## Action item
For each line of the data below, copy it if it holds the word "bold".

BEGIN Records for the exercise

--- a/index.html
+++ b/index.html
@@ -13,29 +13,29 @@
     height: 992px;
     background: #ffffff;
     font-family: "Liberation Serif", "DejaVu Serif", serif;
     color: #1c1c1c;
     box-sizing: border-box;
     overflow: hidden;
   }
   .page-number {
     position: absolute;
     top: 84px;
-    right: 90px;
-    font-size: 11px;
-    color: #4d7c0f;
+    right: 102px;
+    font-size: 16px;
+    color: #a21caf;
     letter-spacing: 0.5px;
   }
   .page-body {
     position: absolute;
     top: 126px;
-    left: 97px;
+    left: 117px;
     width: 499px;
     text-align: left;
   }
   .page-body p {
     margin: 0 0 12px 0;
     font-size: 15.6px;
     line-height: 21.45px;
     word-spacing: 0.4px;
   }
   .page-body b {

END Records for the exercise
BEGIN Records for the exercise

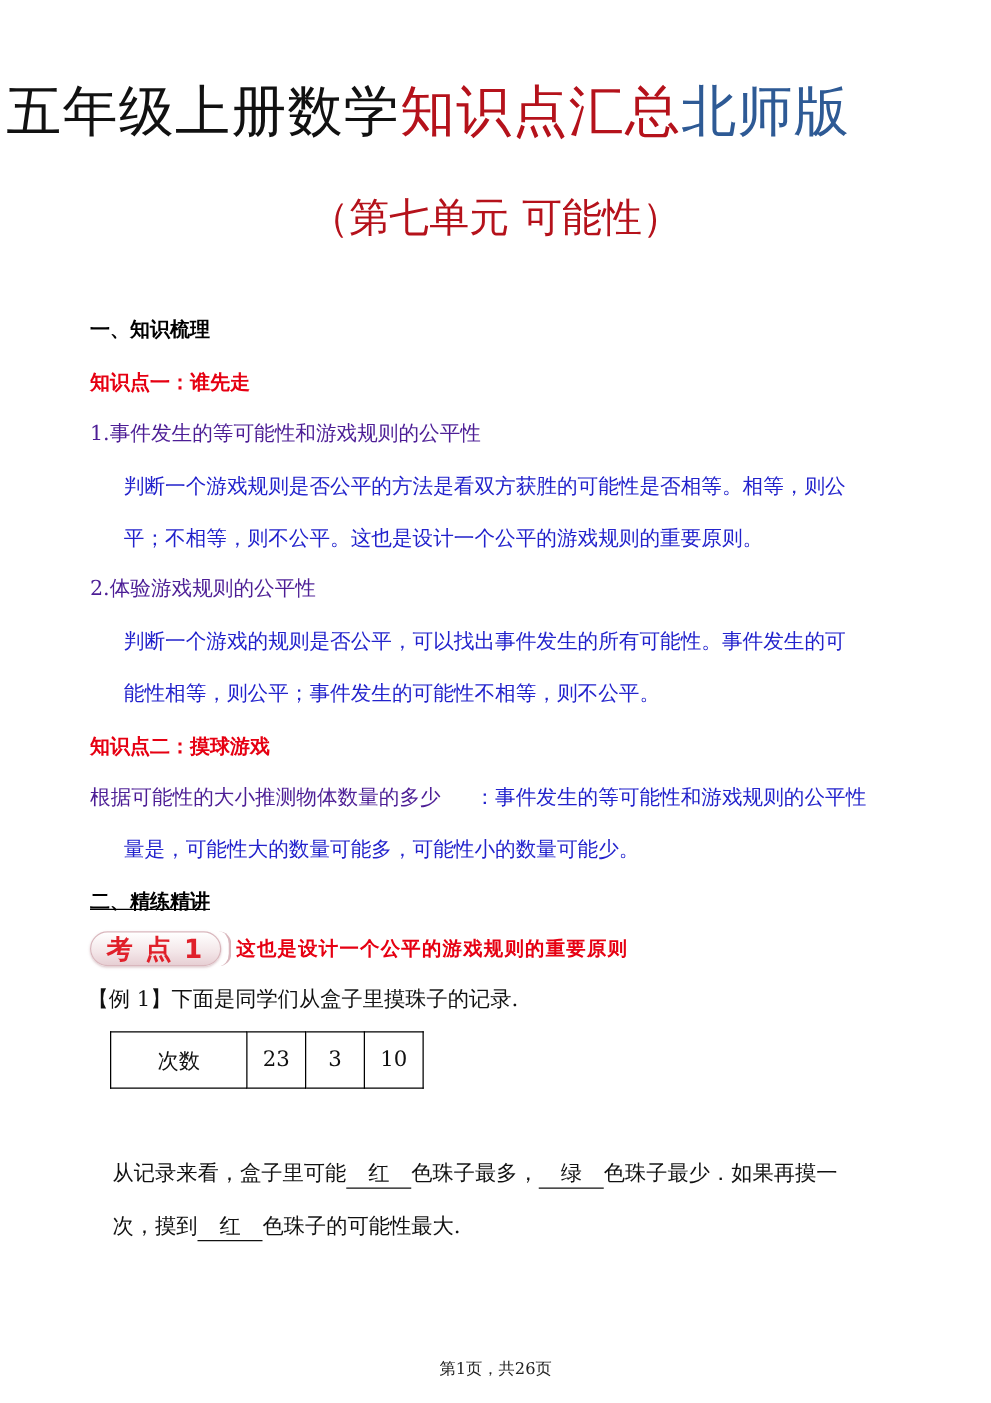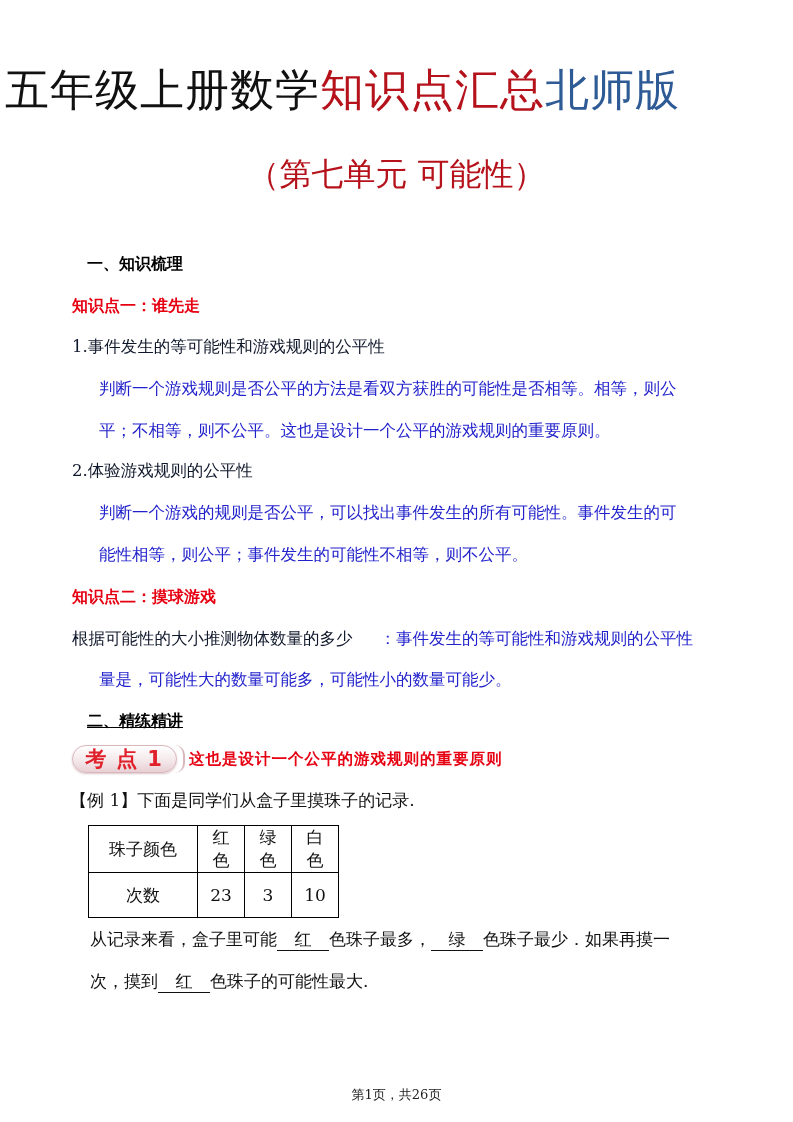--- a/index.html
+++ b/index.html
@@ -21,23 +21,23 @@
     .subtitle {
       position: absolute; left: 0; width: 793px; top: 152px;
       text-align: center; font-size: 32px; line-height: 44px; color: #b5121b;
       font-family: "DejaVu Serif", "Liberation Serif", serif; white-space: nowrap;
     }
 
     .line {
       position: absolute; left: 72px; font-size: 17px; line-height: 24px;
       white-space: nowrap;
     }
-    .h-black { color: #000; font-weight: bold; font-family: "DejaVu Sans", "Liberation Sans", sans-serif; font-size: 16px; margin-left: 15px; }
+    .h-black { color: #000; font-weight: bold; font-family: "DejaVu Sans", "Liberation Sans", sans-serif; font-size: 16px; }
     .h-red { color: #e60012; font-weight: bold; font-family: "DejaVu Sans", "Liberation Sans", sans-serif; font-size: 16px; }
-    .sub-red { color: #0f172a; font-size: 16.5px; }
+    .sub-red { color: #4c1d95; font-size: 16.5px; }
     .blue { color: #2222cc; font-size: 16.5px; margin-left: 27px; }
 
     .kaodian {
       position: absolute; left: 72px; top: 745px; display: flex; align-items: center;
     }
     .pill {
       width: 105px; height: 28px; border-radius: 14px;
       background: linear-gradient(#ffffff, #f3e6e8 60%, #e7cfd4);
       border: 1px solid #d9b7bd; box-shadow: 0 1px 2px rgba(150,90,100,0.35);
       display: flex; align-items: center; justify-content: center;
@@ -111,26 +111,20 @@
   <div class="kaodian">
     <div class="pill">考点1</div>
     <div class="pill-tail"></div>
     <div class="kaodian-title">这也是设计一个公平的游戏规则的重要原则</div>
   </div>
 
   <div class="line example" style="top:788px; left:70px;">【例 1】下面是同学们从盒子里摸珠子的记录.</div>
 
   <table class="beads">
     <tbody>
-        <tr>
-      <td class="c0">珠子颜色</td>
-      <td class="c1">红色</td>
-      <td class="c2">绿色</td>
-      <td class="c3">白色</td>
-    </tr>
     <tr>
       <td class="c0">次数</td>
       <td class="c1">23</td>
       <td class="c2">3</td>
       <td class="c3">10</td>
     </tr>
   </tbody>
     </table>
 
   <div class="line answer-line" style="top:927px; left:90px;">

END Records for the exercise
BEGIN Records for the exercise

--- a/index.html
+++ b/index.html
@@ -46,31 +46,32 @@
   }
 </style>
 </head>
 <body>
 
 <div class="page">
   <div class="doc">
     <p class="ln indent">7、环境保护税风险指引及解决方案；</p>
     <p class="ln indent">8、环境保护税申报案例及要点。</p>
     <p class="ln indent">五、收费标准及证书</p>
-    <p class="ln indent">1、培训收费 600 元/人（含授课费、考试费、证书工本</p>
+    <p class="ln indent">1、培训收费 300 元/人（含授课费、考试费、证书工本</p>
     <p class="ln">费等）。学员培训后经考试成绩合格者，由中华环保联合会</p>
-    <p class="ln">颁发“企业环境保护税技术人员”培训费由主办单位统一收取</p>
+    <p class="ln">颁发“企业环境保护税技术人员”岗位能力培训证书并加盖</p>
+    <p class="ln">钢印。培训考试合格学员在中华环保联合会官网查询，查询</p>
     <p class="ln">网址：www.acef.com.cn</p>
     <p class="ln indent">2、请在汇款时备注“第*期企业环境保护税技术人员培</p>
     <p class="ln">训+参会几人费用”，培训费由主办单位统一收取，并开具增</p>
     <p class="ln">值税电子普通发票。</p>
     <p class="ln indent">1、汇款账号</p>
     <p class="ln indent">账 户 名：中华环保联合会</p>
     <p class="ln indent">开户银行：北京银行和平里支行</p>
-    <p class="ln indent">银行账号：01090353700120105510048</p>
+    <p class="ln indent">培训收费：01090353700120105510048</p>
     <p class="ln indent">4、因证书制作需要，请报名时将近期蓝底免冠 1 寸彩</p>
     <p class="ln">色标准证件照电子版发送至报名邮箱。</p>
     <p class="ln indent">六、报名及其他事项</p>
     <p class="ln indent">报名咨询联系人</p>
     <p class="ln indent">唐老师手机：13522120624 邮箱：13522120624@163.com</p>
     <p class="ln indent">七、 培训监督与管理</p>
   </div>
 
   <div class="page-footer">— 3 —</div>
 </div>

END Records for the exercise

## Output
-    .h-black { color: #000; font-weight: bold; font-family: "DejaVu Sans", "Liberation Sans", sans-serif; font-size: 16px; margin-left: 15px; }
+    .h-black { color: #000; font-weight: bold; font-family: "DejaVu Sans", "Liberation Sans", sans-serif; font-size: 16px; }
     .h-red { color: #e60012; font-weight: bold; font-family: "DejaVu Sans", "Liberation Sans", sans-serif; font-size: 16px; }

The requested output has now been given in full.